Forward looking statements in this report are based on currently available information and certain assumptions judged to be reasonable. These statements are not promises by the Company regarding future performance. Actual results may differ significantly from these forecasts for a number of factors. For the assumptions that form the basis of the earnings forecasts and notes on the use of the earnings forecasts, refer to "1. Overview of Operating Results (4) Future Outlook" on page 3 of the attachment.

1. Overview of Operating Results

(1) Overview of Operating Results for the Fiscal Year Ended February 28,2022

During the fiscal year under review, Japan's economic activity was restricted as the COVID-19 pandemic remained and the state of emergency and priority measures to prevent the spread of disease were repeatedly introduced. Furthermore, the new variant called omicron emerged and the outlook of the economy remained uncertain.

In the apparel industry, to which we belong, corporate earnings were seen trending upward as the scale of suspension of retail outlets' operation was not as large as in the fiscal year ended February 28, 2021. However, customers' consumption activity and spending on leisure activities still remained sluggish and the recovery of earnings remained halfway to the level of earnings before the pandemic.

In such a business environment, the Group continued to operate business, working with shopping centers and department stores in which we have outlets, taking counter-COVID-19 measures daily and prioritizing safety and health of customers and employees.

Throughout the fiscal year, sales of physical outlets at shopping centers and department stores outperformed the levels in the previous fiscal year.
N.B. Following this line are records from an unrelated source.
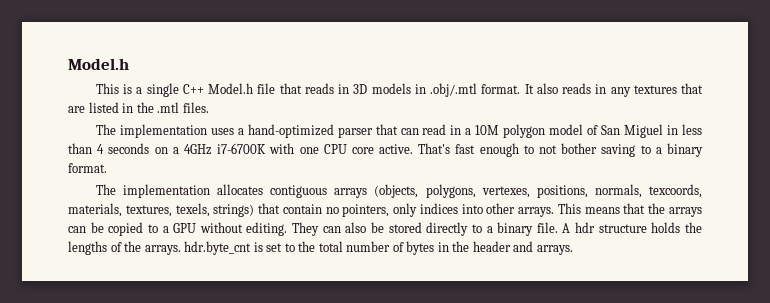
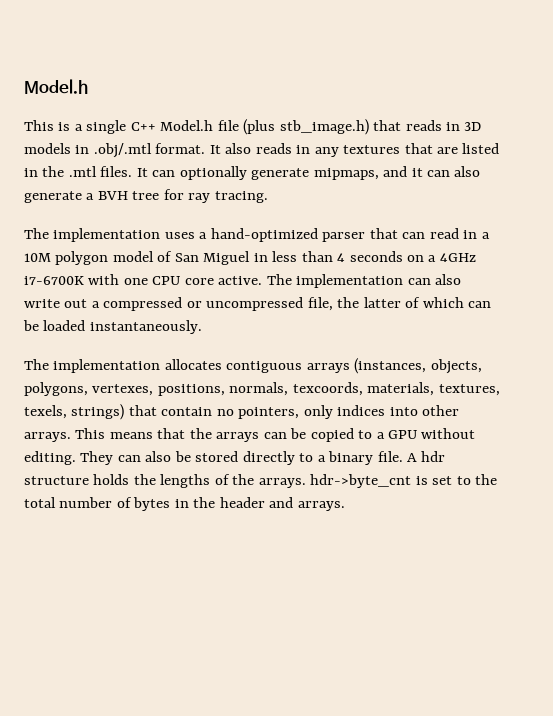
- This is a single C++ Model.h file that reads in 3D models in .obj/.mtl format.
+ This is a single C++ Model.h file (plus stb_image.h) that reads in 3D models in .obj/.mtl format.
+ It can optionally generate mipmaps, and it can also generate a BVH tree for ray tracing.
- That's fast enough to not bother saving to a binary format.
+ The implementation can also write out a compressed or uncompressed file, the latter of which can be loaded instantaneously.
- The implementation allocates contiguous arrays (objects, polygons, vertexes, positions, normals, texcoords, materials, textures, texels, strings) that contain no pointers, only indices into other arrays.
+ The implementation allocates contiguous arrays (instances, objects, polygons, vertexes, positions, normals, texcoords, materials, textures, texels, strings) that contain no pointers, only indices into other arrays.
- A hdr structure holds the lengths of the arrays. hdr.byte_cnt is set to the total number of bytes in the header and arrays.
+ A hdr structure holds the lengths of the arrays. hdr->byte_cnt is set to the total number of bytes in the header and arrays.

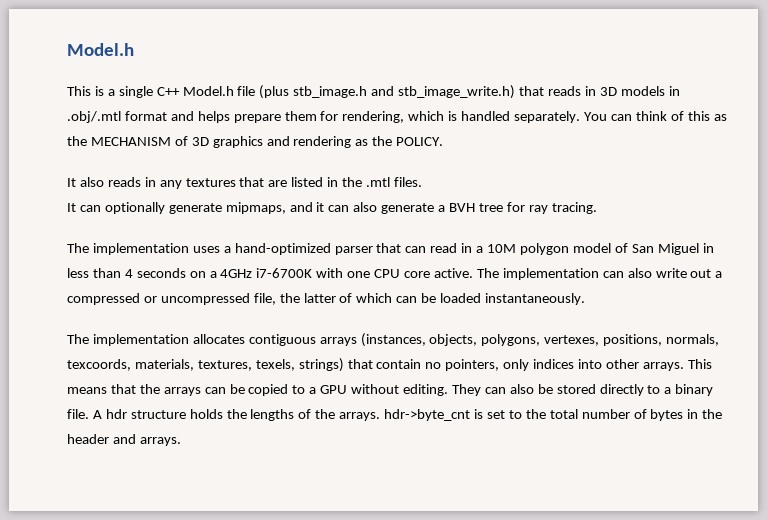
- This is a single C++ Model.h file (plus stb_image.h) that reads in 3D models in .obj/.mtl format. It also reads in any textures that are listed in the .mtl files. It can optionally generate mipmaps, and it can also generate a BVH tree for ray tracing.
+ This is a single C++ Model.h file (plus stb_image.h and stb_image_write.h) that reads in 3D models in .obj/.mtl format and helps prepare them for rendering, which is handled separately. You can think of this as the MECHANISM of 3D graphics and rendering as the POLICY.
+ It also reads in any textures that are listed in the .mtl files.
+ It can optionally generate mipmaps, and it can also generate a BVH tree for ray tracing.

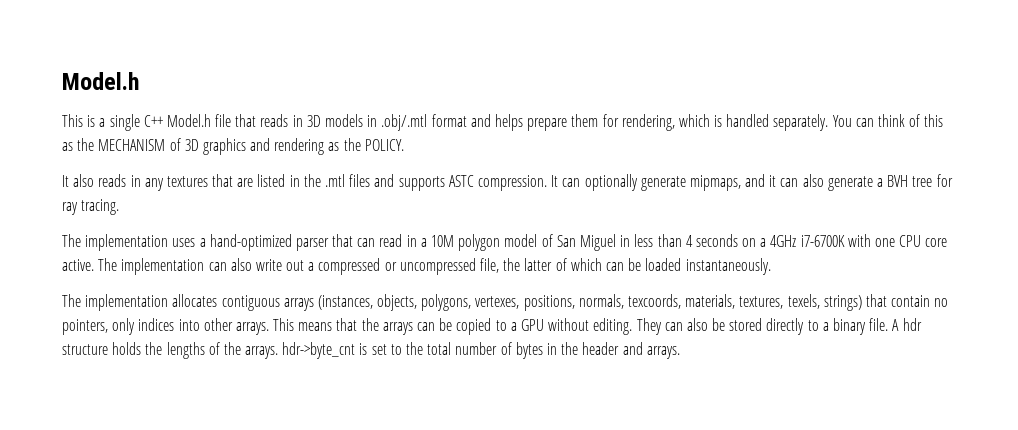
- This is a single C++ Model.h file (plus stb_image.h and stb_image_write.h) that reads in 3D models in .obj/.mtl format and helps prepare them for rendering, which is handled separately.
+ This is a single C++ Model.h file that reads in 3D models in .obj/.mtl format and helps prepare them for rendering, which is handled separately.
- It also reads in any textures that are listed in the .mtl files.
- It can optionally generate mipmaps, and it can also generate a BVH tree for ray tracing.
+ It also reads in any textures that are listed in the .mtl files and supports ASTC compression. It can optionally generate mipmaps, and it can also generate a BVH tree for ray tracing.

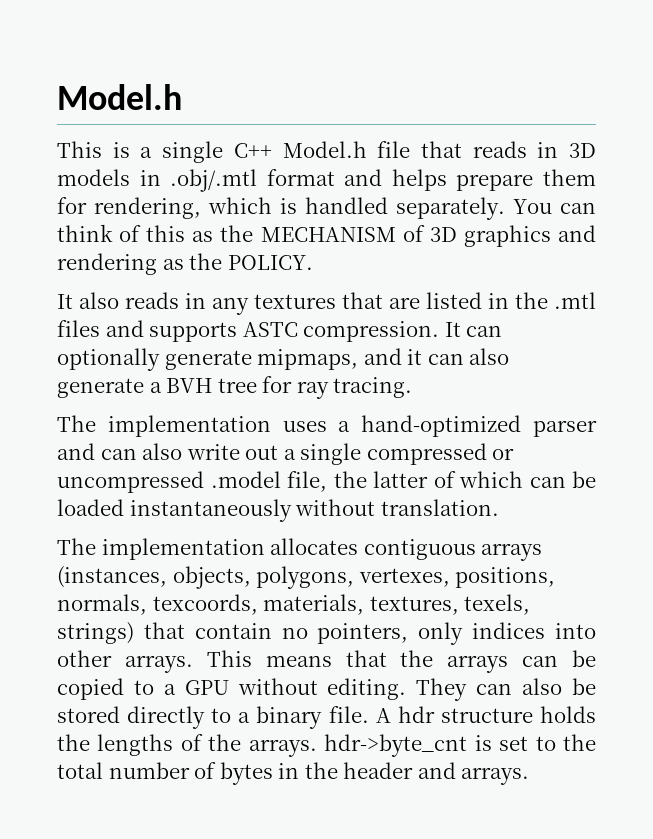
- The implementation uses a hand-optimized parser that can read in a 10M polygon model of San Miguel in less than 4 seconds on a 4GHz i7-6700K with one CPU core active. The implementation can also write out a compressed or uncompressed file, the latter of which can be loaded instantaneously.
+ The implementation uses a hand-optimized parser and can also write out a single compressed or uncompressed .model file, the latter of which can be loaded instantaneously without translation.

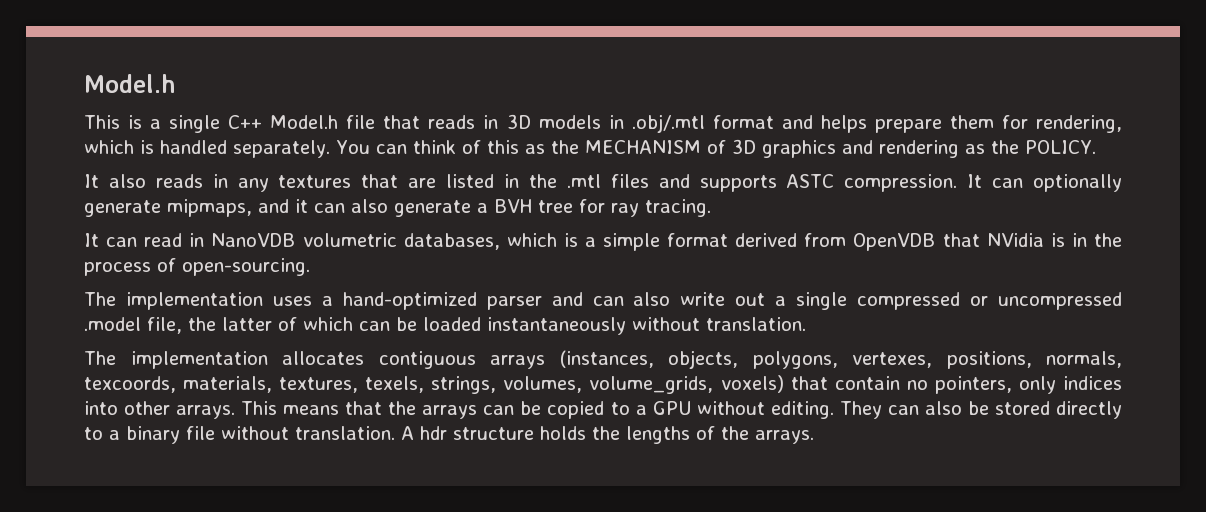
+ It can read in NanoVDB volumetric databases, which is a simple format derived from OpenVDB that NVidia is in the process of open-sourcing.
- The implementation allocates contiguous arrays (instances, objects, polygons, vertexes, positions, normals, texcoords, materials, textures, texels, strings) that contain no pointers, only indices into other arrays.
+ The implementation allocates contiguous arrays (instances, objects, polygons, vertexes, positions, normals, texcoords, materials, textures, texels, strings, volumes, volume_grids, voxels) that contain no pointers, only indices into other arrays.
- They can also be stored directly to a binary file.
+ They can also be stored directly to a binary file without translation.
- A hdr structure holds the lengths of the arrays. hdr->byte_cnt is set to the total number of bytes in the header and arrays.
+ A hdr structure holds the lengths of the arrays.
However, six "petit main" stores were the only stores newly opened amid the spread of new coronavirus infection. Sales through the e-commerce channel increased only slightly from the level in the previous fiscal year, in which stay-at-home demand drove a strong year-on-year sales growth of 41.8%. This was because multiple shopping channels became available to customers as physical outlets, including shopping centers and department stores, were now constantly open. On the other hand, the share of the sales through the Company's online site increased 3.2% from a year earlier to 53.7% in the total e-commerce sales.

By brand, sales of the mainstay "petit main" shopping center brand maintained a more than 10% year-on-year growth throughout the year. Sales also remained solid throughout the year for the "PTPR" sets, which became a staple in the previous fiscal year. Products in collaboration with the "Curious George" and "miffy" characters, latter of which was introduced in the previous fiscal year, also drove sales. In terms of department store brands, sales of the "kate spade NEW YORK," "ANNA SUI mini," "Paul Smith JUNIOR," "mezzo piano Junior," and "pom ponette junior" all grew 10% year on year, driving the overall sales through the department store channel to exceed the year-earlier level.

The "LOVST" photo studio business opened five new outlets during the fiscal year under review and now operates a total of 10 outlets. While the business commands a high level of customer satisfaction after photo-shooting, its recognition remains low. It thus put effort into boosting recognition using social media, including Instagram.

During the fiscal year ended February 28, 2022, we opened 11 stores at department stores, six stores at shopping centers, and one outlet store. Store closures totaled 13 at department stores and five at shopping centers.

As a result of the above, for the fiscal year ended February 28, 2022, we recorded sales of 30,985 million yen (up 5.0% from the previous fiscal year), an operating profit of 1,401 million yen (up 35.2% from the previous fiscal year), an ordinary profit of 1,333 million yen (up 32.5% from the previous fiscal year), and a profit attributable to owners of parent of 820 million yen (up 106.8% from the previous fiscal year).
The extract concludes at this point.